The Mezzanine is a 1988 novel by American author Nicholson Baker. Written in Baker’s characteristic stream-of-consciousness format, it enumerates the thoughts of white-collar office worker Howie while he goes on lunch break on an average day, sometime in the 1980s. Howie works at the mezzanine level of his building and is uncertain about what his job responsibilities are, and about what he is actually accomplishing. His full name and occupation are never stated; nor is anything about his background. Through Howie’s both pointless and poignant experience, the novel highlights the difficult inner lives of corporate workers who felt entrenched in the immense machine of American capitalism during a period of great economic growth.
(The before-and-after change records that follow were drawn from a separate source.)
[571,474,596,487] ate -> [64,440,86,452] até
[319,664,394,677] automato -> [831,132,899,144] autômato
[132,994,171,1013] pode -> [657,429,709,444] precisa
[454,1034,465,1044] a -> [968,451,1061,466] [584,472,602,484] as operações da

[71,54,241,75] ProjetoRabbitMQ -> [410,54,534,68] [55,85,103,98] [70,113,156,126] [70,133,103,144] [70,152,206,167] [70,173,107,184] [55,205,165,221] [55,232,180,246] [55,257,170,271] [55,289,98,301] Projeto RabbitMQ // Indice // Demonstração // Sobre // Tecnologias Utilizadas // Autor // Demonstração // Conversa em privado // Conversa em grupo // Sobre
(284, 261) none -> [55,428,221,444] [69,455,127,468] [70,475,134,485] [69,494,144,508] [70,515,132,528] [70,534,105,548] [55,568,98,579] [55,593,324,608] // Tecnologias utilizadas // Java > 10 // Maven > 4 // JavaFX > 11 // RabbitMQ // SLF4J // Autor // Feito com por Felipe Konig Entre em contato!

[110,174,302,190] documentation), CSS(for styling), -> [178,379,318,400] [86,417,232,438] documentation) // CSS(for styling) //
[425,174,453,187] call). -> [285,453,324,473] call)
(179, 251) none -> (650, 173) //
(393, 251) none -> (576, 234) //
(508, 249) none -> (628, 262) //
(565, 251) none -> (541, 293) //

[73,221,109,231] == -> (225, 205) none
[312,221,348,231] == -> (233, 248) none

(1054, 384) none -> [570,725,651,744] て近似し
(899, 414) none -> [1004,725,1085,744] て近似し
Howie’s thoughts and emotions are scattered and non-linear, hopping back and forth from the present to the past. The general structure of his lunch break is outlined: he rides up an escalator (briefly breaking the fourth wall, as he acknowledges his reader passing by), goes to the bathroom, and exchanges a few words with a secretary. Howie reflects on the meaningless small-talk culture of office spaces. While he urinates in the men’s room, he observes that every man passes the time by whistling relatively unpleasant and random tunes. Howie realizes that the whistling is only one of countless unconscious, unwritten codes of behavior for existing in a modern office.
At one point, Howie’s shoelace snaps, and he walks to a CVS near his office to purchase new laces. He eats a hotdog and a cookie for lunch, a fact that is juxtaposed with his reading material: the classical Stoic philosophical work
Meditations by Roman Emperor Marcus Aurelius. At the end of his break, he rides the escalator back to his office, where he returns to his monotonous day.
Throughout the novel, as Howie starts to generate deeper and deeper insights about his seemingly superficial and routine life, he thinks about his childhood. He concludes that he will only ever become a real “adult” if he acts and thinks mainly with respect to other experiences he has had in adult life. Hoping never to become an adult in that sense, he desires to keep in touch with more of his “child thoughts,” letting them outnumber his adult thoughts. Yet, he concludes, the effort is futile: as soon as he is about forty years old, his adult thoughts will make up most of what he knows and has experienced.
The Mezzanine defies easy analysis: it makes no wide-sweeping philosophical claims but suggests many. It is at times rambling and unfocused, but even in these moments, makes poignant insights about the states of confusion in which humans usually live. Even as he realizes that his short life is somewhat anticlimactic and predetermined, Howie learns to take refuge in his own mind and memories, refusing to give up on life. At the very end, he returns to work, suggesting that our routines keep us afloat rather than weigh us down.